Cleared For Takeoff: Ryan Pitches Tax Reform At Boeing

Cleared For Takeoff: Ryan Pitches Tax Reform At Boeing

Paul Ryan held a town hall with employees at America’s largest factory, Boeing, and answered one worker’s question by explaining how tax reform will incentivize companies to manufacture & produce more goods in America

August 24, 2017

Paul Ryan held a town hall with employees at America’s largest factory, Boeing, and answered one worker’s question by explaining how tax reform will incentivize companies to manufacture & produce more goods in America:

BOEING EMPLOYEE: Alright, so if we pass these reforms, how do we ensure that the monies created stay within the communities and within America, as opposed to going to shareholders or jobs being shipped overseas?

SPEAKER PAUL RYAN: Yeah, so first I’d say, right now it’s so bad that the money that we make in companies, in many cases, stay overseas, they don’t even come here. I was at Intel yesterday. Intel, 50,000 employees in America, 19,000 in Oregon alone and Intel, they ran the numbers for us, they told me that because of the U.S. tax code, each one of their factories, they would save $2 billion in taxes alone, per factory over 10 years, if they move it overseas. So, right now we’re basically telling American businesses, don’t make stuff in America because the taxes will hurt you. You’re better of manufacturing overseas and importing it into the country under our current tax code. So what we’re trying to do is just completely remove that disincentive, get our taxes at or above the international average tax rate, and make the incentive the other way around. We want to encourage, we call it capital expenditure. All this that you do in here is capital expenditure, you do $6 billion a year in R & D and CapEx.

BOEING CEO DENNIS MUILENBURG: You got it, yep.

SPEAKER RYAN: So we want more businesses to do that so that the closest answer I can give you is that, take your money and put it in your people, put it in your factories, buy more equipment, you know, switch to composite from metal, and you can write that off your taxes. That means, don’t put it into shareholders, don’t put it into this, that, put it into factories, put it into American businesses, hire more workers, you’ll get a better deal on your taxes. We don’t have that right now, to any extent, and that’s what we’re trying to do, we’re trying to reverse the incentive so that it makes money, it makes sense to make things in America and export them overseas.

Later in the day, The Speaker explained to CNBC in an interview about how the current system continues to be “a big drag on growth in America,” which is why Congress will aggressively try to pass tax reform:

YLAN MUI: All the time that is spent though on this funding fight, on the debt ceiling negotiations, that’s less time available for talking about tax reform…

SPEAKER RYAN: Not really.

MUI: Is there time to get this done in 2017?

SPEAKER RYAN: Yes there is.
MUI: You keep saying that, markets are skeptical.

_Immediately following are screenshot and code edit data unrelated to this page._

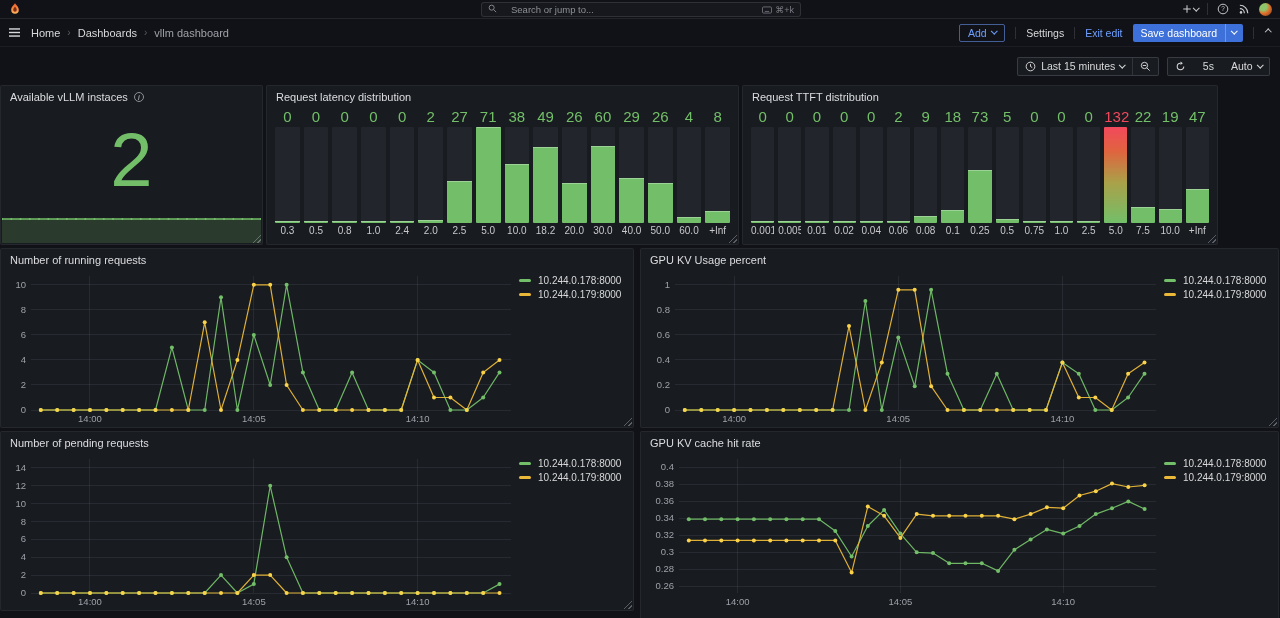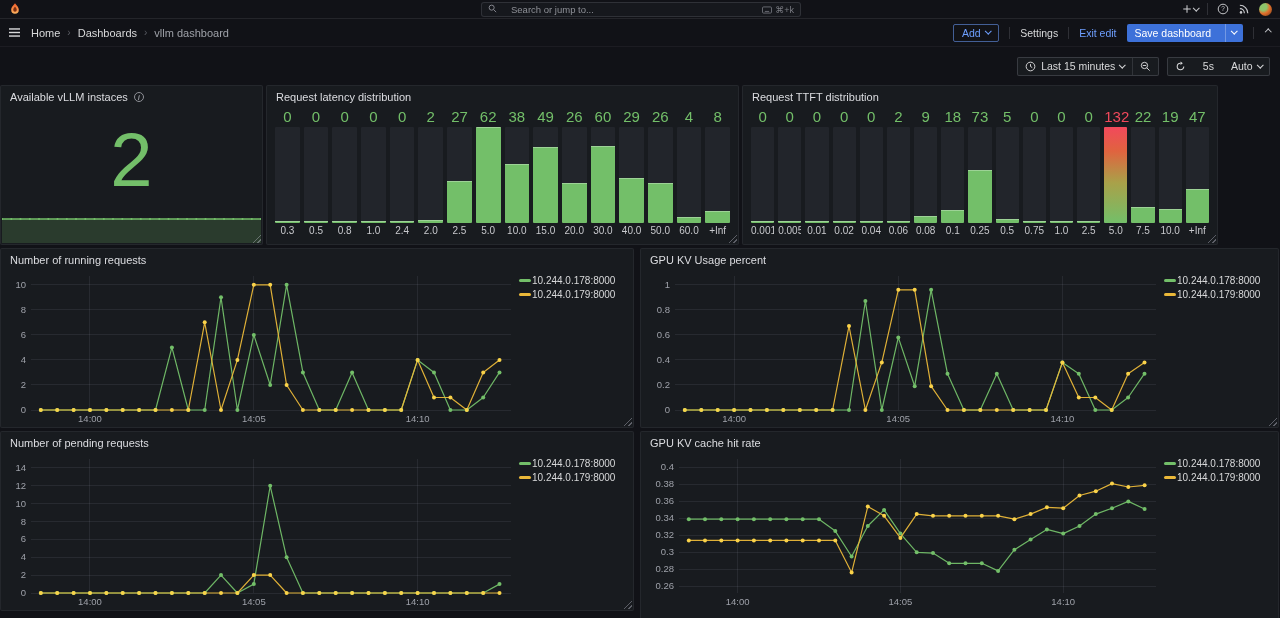--- a/index.html
+++ b/index.html
@@ -32,7 +32,7 @@
   .btn-text { color:#d8d9da; font-weight:500; cursor:pointer; }
   .btn-link { color:#6E9FFF; font-weight:500; cursor:pointer; }
   .btn-primary { display:flex; align-items:center; height:18px; border-radius:2px;
-    background:#3D71D9; color:#fff; font-weight:500; overflow:hidden; cursor:pointer;gap:6px; }
+    background:#3D71D9; color:#fff; font-weight:500; overflow:hidden; cursor:pointer; }
   .btn-primary .main { padding:0 8px; }
   .btn-primary .caretpart { padding:0 6px; border-left:1px solid rgba(255,255,255,.28);
     height:100%; display:flex; align-items:center; }

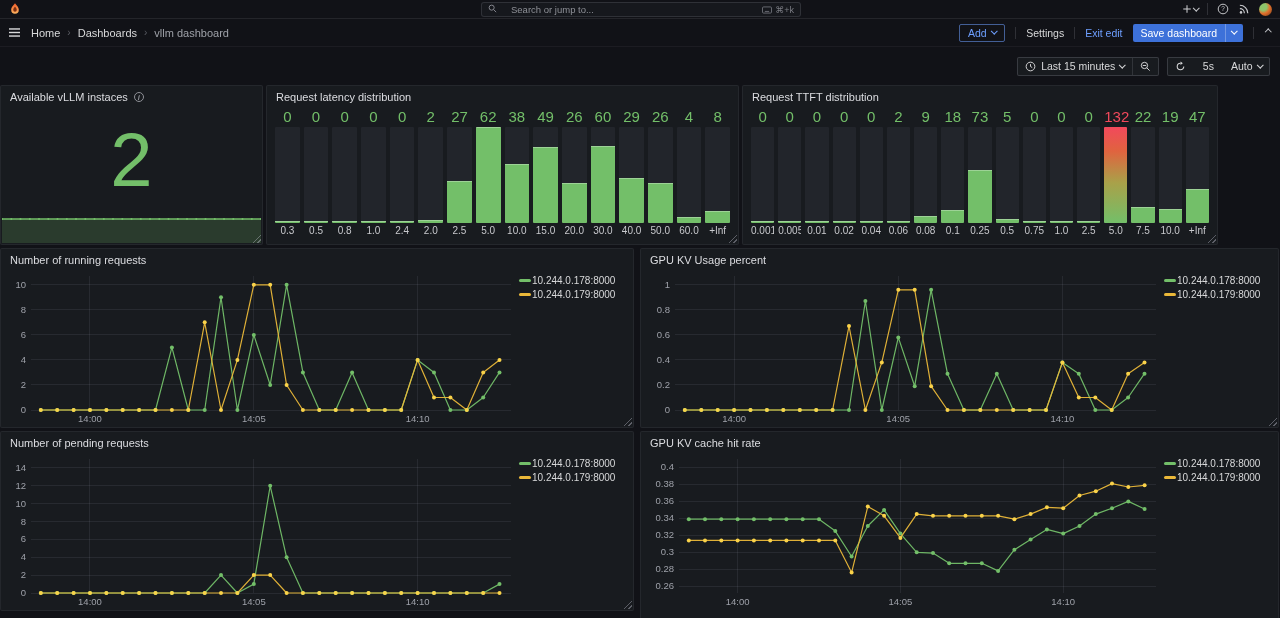--- a/index.html
+++ b/index.html
@@ -315,7 +315,7 @@
           <div class="bar-label">2.5</div>
         </div>
         <div class="bar-col">
-          <div class="bar-value" style="color:#73BF69">62</div>
+          <div class="bar-value" style="color:#73BF69">71</div>
           <div class="bar-track">
             <div class="bar-fill" style="height:100%;min-height:2px;"></div>
           </div>

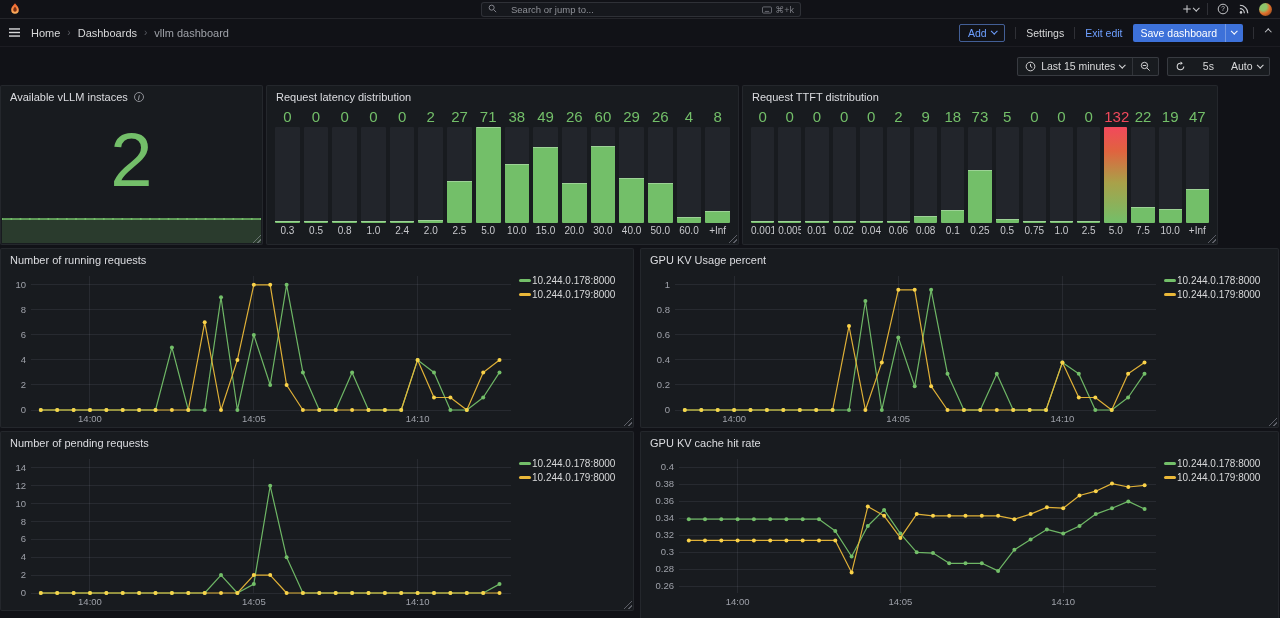--- a/index.html
+++ b/index.html
@@ -333,7 +333,7 @@
           <div class="bar-track">
             <div class="bar-fill" style="height:79.03225806451613%;min-height:2px;"></div>
           </div>
-          <div class="bar-label">15.0</div>
+          <div class="bar-label">18.2</div>
         </div>
         <div class="bar-col">
           <div class="bar-value" style="color:#73BF69">26</div>

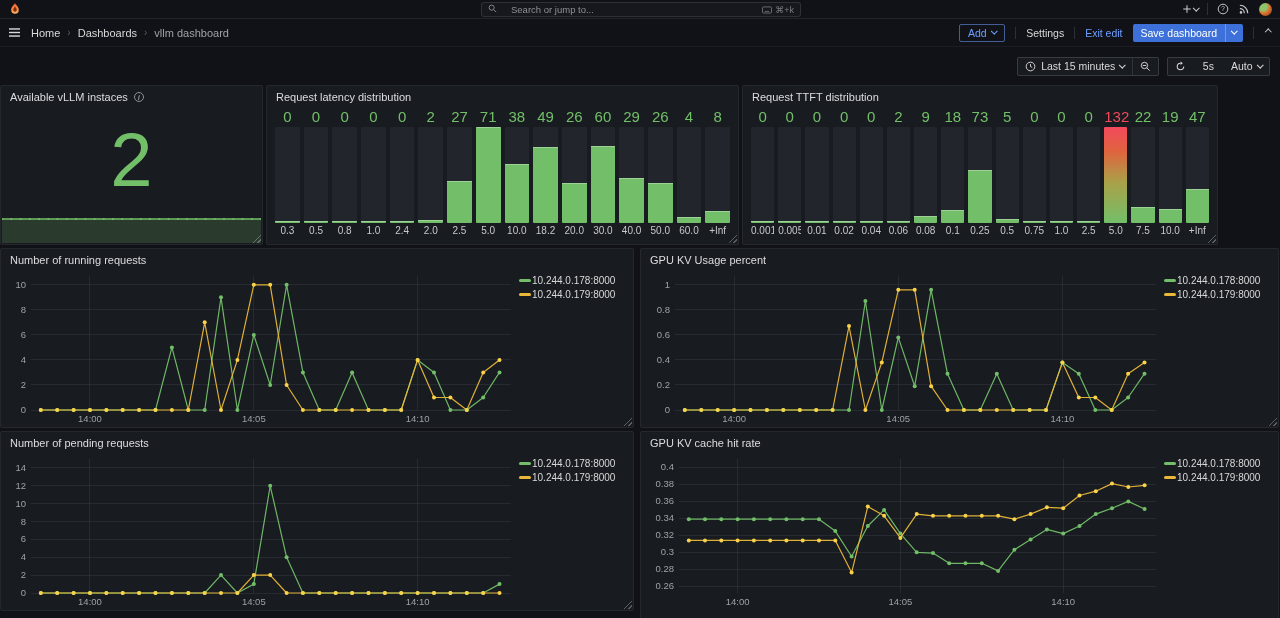--- a/index.html
+++ b/index.html
@@ -80,7 +80,7 @@
   .ts-body { position:absolute; left:4px; right:118px; top:21px; bottom:3px; }
   .ts-legend { position:absolute; right:8px; top:26px; width:106px; display:flex;
     flex-direction:column; gap:3px; }
-  .lg-row { display:flex; align-items:center; gap:1px; font-size:10px; color:#d8d9da; cursor:pointer; }
+  .lg-row { display:flex; align-items:center; gap:7px; font-size:10px; color:#d8d9da; cursor:pointer; }
   .lg-swatch { width:12px; height:3px; border-radius:2px; flex:none; }
 
   svg text { font-family:"Liberation Sans", sans-serif; }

SPEAKER RYAN: We can walk and chew gum at the same time. Look, here’s what I’m doing on tax reform. I’m criss-crossing the country this month talking about tax reform. I was, last month I was at New Balance in Massachusetts, I was at Miller Brewing in Milwaukee, National Association of Manufacturers in D.C. We were, yesterday, in Portland with Intel, today, here at Boeing, talking with the American people about the need to reform the tax system. We haven’t done it since 1986. It is a big drag on growth in America, we all know this. I’ve been working on this, literally, pretty much my adult life, tax reform. So this is something we’re all in on, we’re solely focused on it and our tax writers, the Ways And Means Committee, the Finance Committee, are deep into the details producing the bill. And yes, those of us who are leaders, we can multitask, we can work on funding, we can work on debt limit, while the committee of jurisdiction works on getting this tax bill ready. So that’s just the way Congress works, lots of committees, lots of pots on the stove, and we can get these things done, and yes, we can stick the landing, no pun intended, on tax reform this calendar year.